Around that time, Filipescu identified General Alexandru Averescu, his direct superior, as an ideal leader for a new anti-establishment, anti-PNL, political movement: popular and easily manipulated. According to the hostile recollections of PNL man Gheorghe Gh. Mârzescu, it was Filipescu who organized the torchlight parade of January 1918, in which Averescu was hailed as "tomorrow's government leader". Various Labor Party figures soon drifted toward Averescu's People's League (LP, later "People's Party", or PP), of which Filipescu was a founding member that April. An LP tactician, Filipescu allegedly founded the main party organ, Îndreptarea. He was also credited with having drawn his father-in-law into the League, and to have ensured a state of equilibrium between the Laborites and the far-right circles led by A. C. Cuza.

During that interval, with Conservative-Nationalist backing, Averescu briefly served as Prime Minister of the Romanian rump state, and sued for peace with the Central Powers; this was eventually signed by Averescu's Conservative replacement, Marghiloman. Filipescu was included on the team of negotiators under Take Ionescu, but his presence there was vetoed by the Austro-Hungarian delegation. Posted at Averescu's Bacău headquarters, and was allegedly entrusted with the sanitation department in that city. According to notes kept by Radu R. Rosetti, he "commanded upon a unit of street-sweepers and toilet-cleaners. He was as invested and as cowardly as his father had been courageous." From this period, he earned a derogatory nickname, Filipescu-Mătură ("Filipescu-Broom"). The PNL press also accused Filipescu of being a draft-avoider; Filipescu reacted with a virulent letter to PNL's Duca, his relative. The two dueled with pistols in Iași, but purposefully missed. Filipescu remained an ardent practitioner of dueling (a method he had picked up from his father) and a habitual litigator.

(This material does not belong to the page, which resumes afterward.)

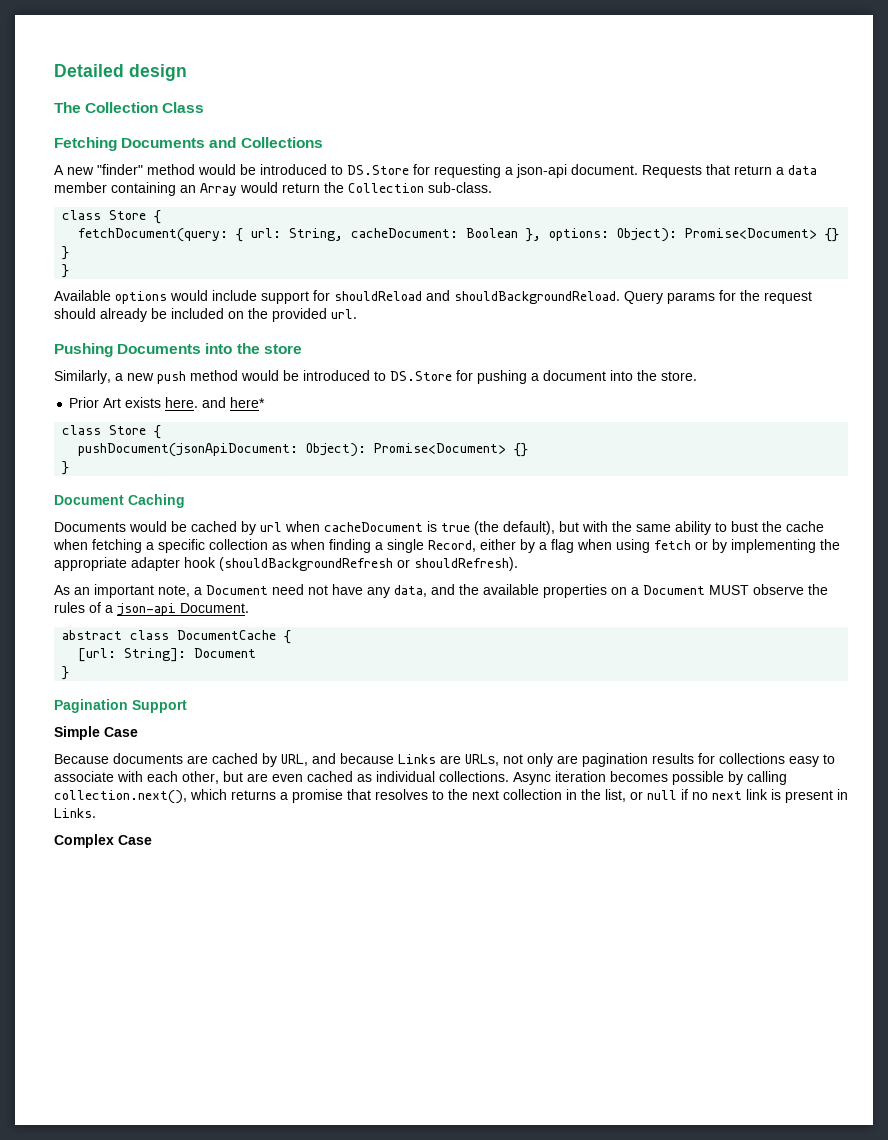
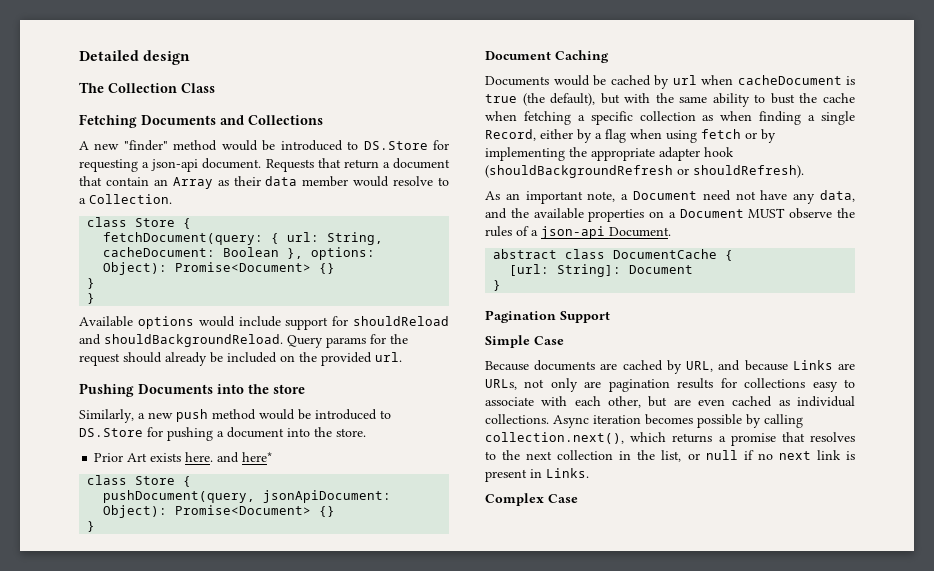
[788,165,817,175] [54,182,492,196] data member containing an Array would return the Collection sub-class. -> [393,158,450,169] [79,176,449,189] [79,194,172,204] document that contain an Array as their data member would resolve to a Collection.
[78,443,299,457] pushDocument(jsonApiDocument: -> [103,490,392,503] pushDocument(query, jsonApiDocument:

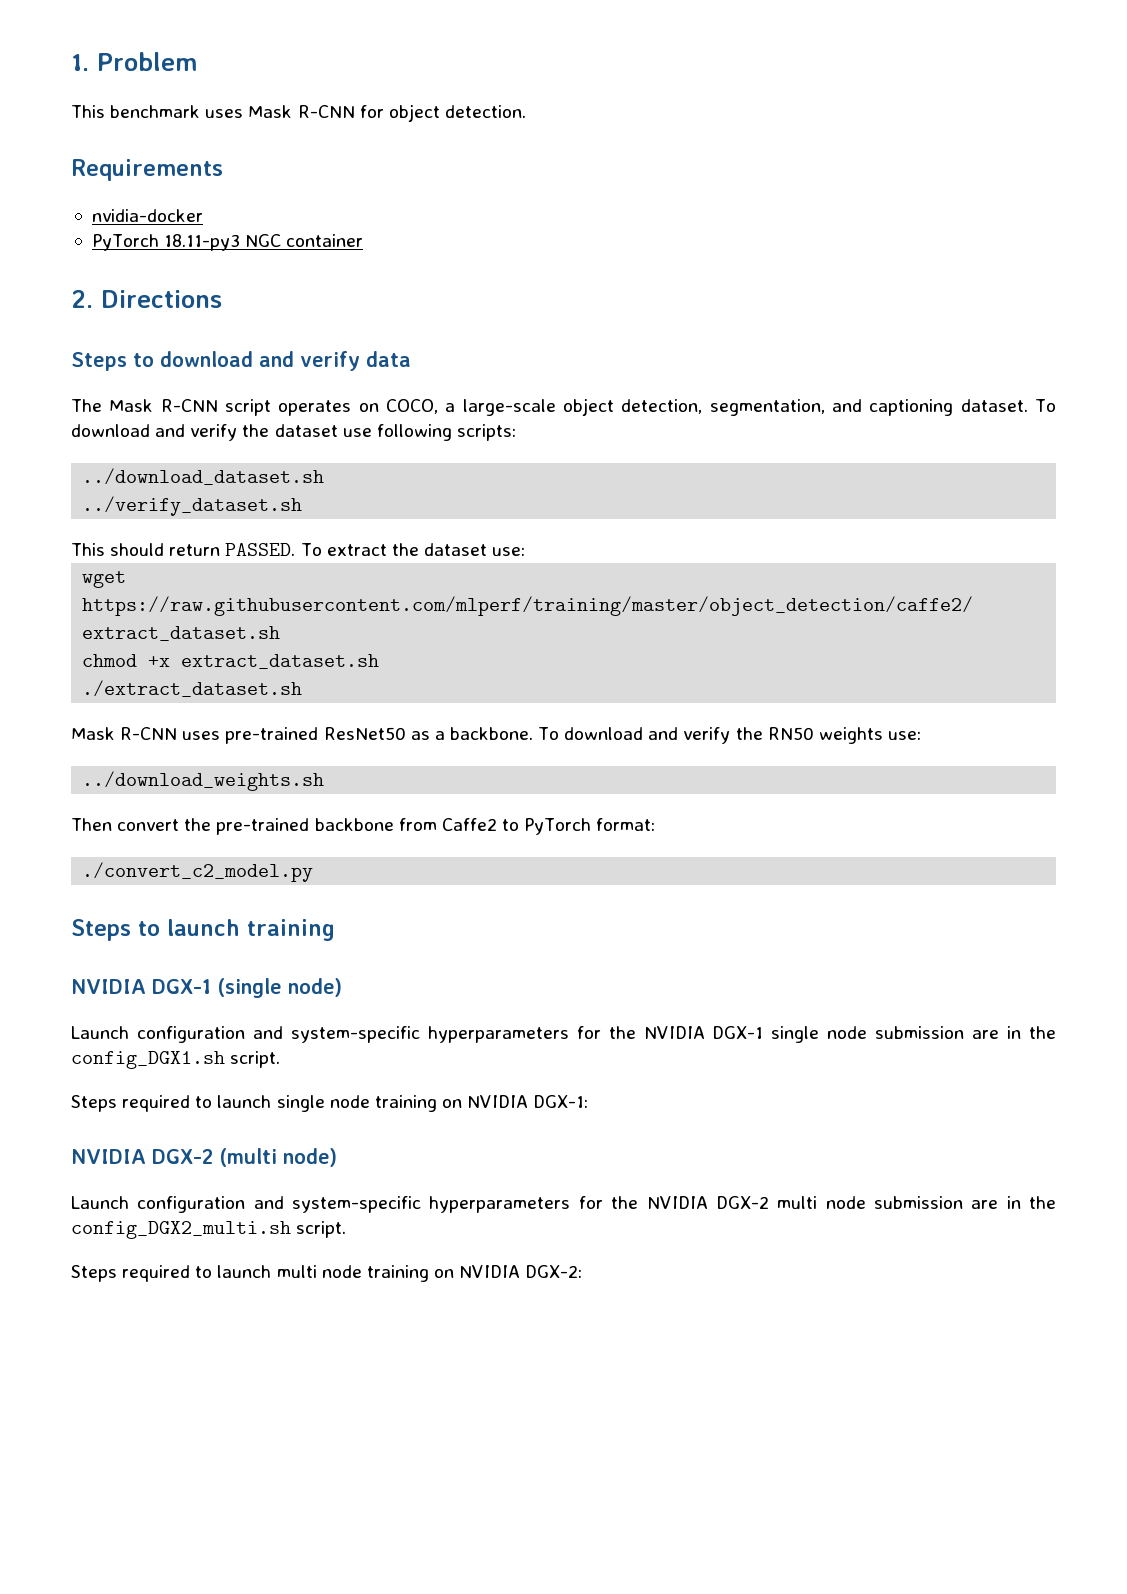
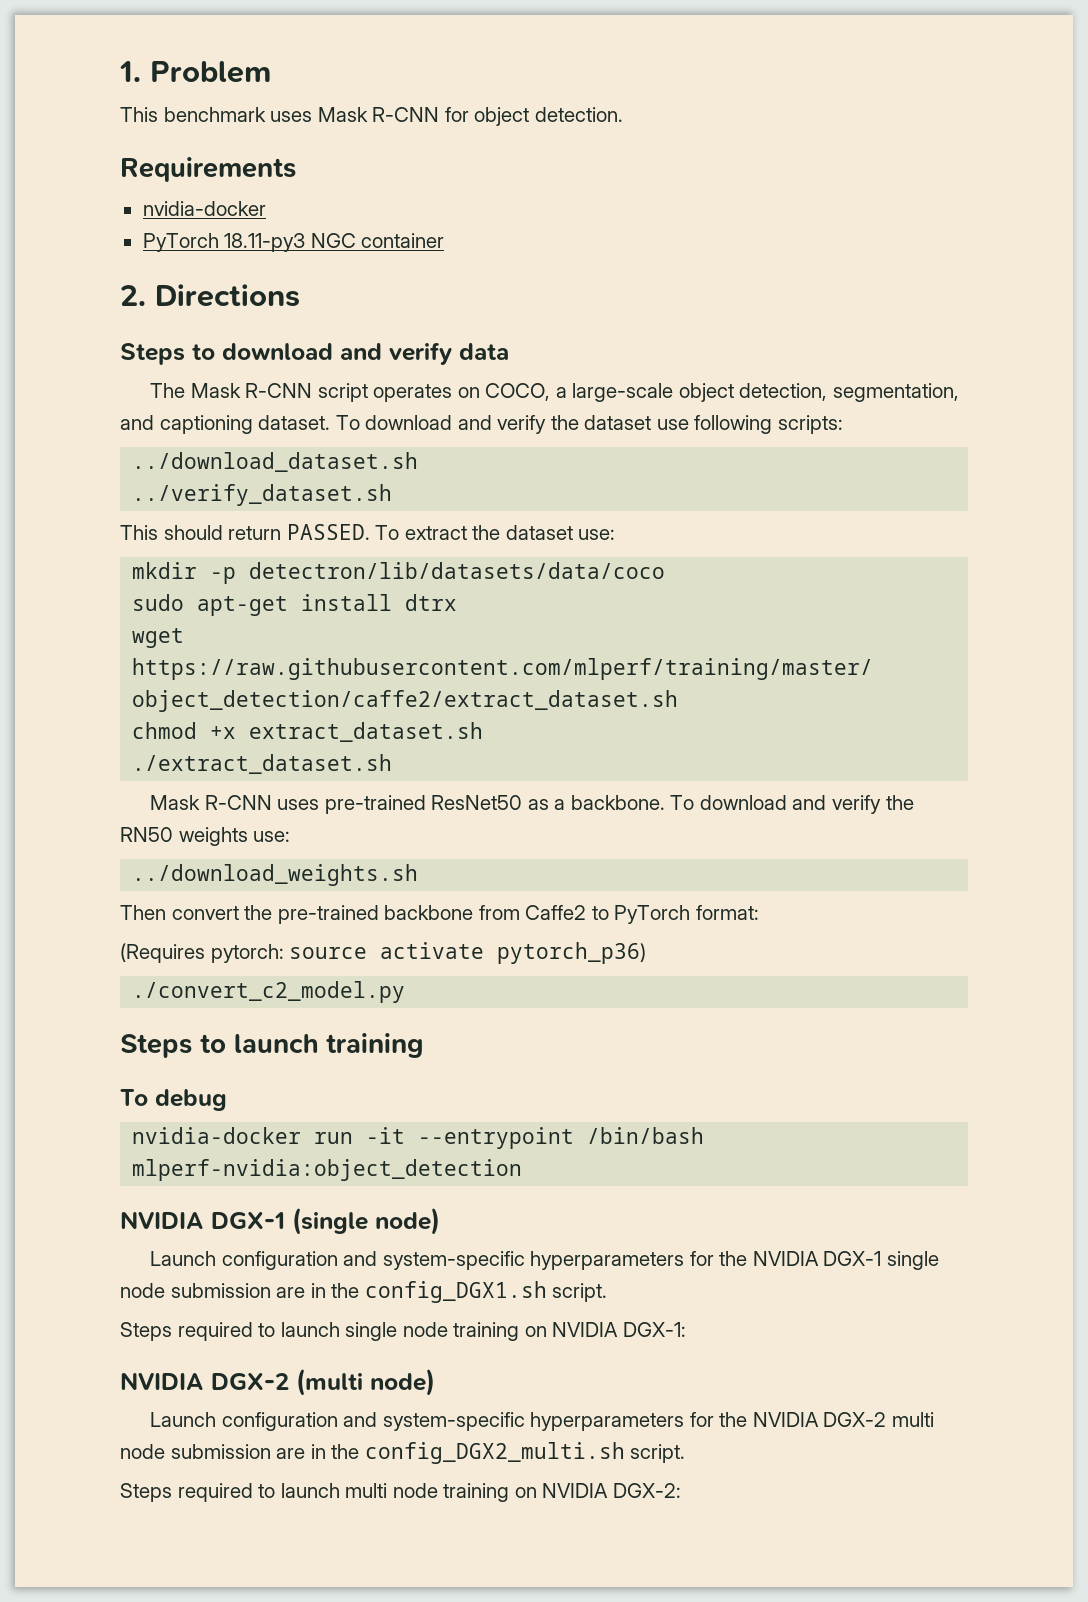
(526, 551) none -> [132,562,666,584] [132,594,458,616] // mkdir -p detectron/lib/datasets/data/coco // sudo apt-get install dtrx
(656, 824) none -> [120,942,647,964] // (Requires pytorch: source activate pytorch_p36)
(335, 930) none -> [120,1089,227,1111] [132,1127,705,1149] [132,1159,523,1181] // To debug // nvidia-docker run -it --entrypoint /bin/bash mlperf-nvidia:object_detection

Filipescu was again in Bucharest during the resumption of war and the period leading up to Germany's surrender. His father had founded Epoca newspaper in 1885, and in September 1918, the son decided to revive the moribund outfit, buying the trademark from its nominal owner, Timoleon Pisani. Adversaries from the PNL also speculated that Filipescu was behind another newspaper, Arena, put out in October by a former Germanophile, Alfred Hefter. At Epoca, Filipescu relied on work by various journalists, including Anestin, Pisani, and Mircea Ștefănescu. The latter recalls that, by 1920, the newspaper was nearly bankrupt, relying on handouts from Filipescu's political friends. The enterprise served Filipescu politically: in 1919, it published a dossier on Marghiloman's wartime stances. Filipescu and Argetoianu eventually co-opted two financiers, Aristide Blank and Jean Chrissoveloni. In exchange for backing from the latter two, the newspaper owners were confirmed on the administrative board of Marmorosch Blank, alongside Duca, Toma Stelian, and Alexandru Vaida-Voevod. Blank's involvement would fuel the suspicions of antisemitic groups that the newspaper was a tool of the Jews. While Blank's influence was exaggerated, he did have a say in the editorial policy. For instance, when an article critical of Liviu Rebreanu was slated to appear, the financier convinced Filipescu not to run the story. Such episodes infuriated the writing staff, who reacted to one such case by vandalizing their own editorial office; Filipescu would not fire them, but instead blamed Pisani.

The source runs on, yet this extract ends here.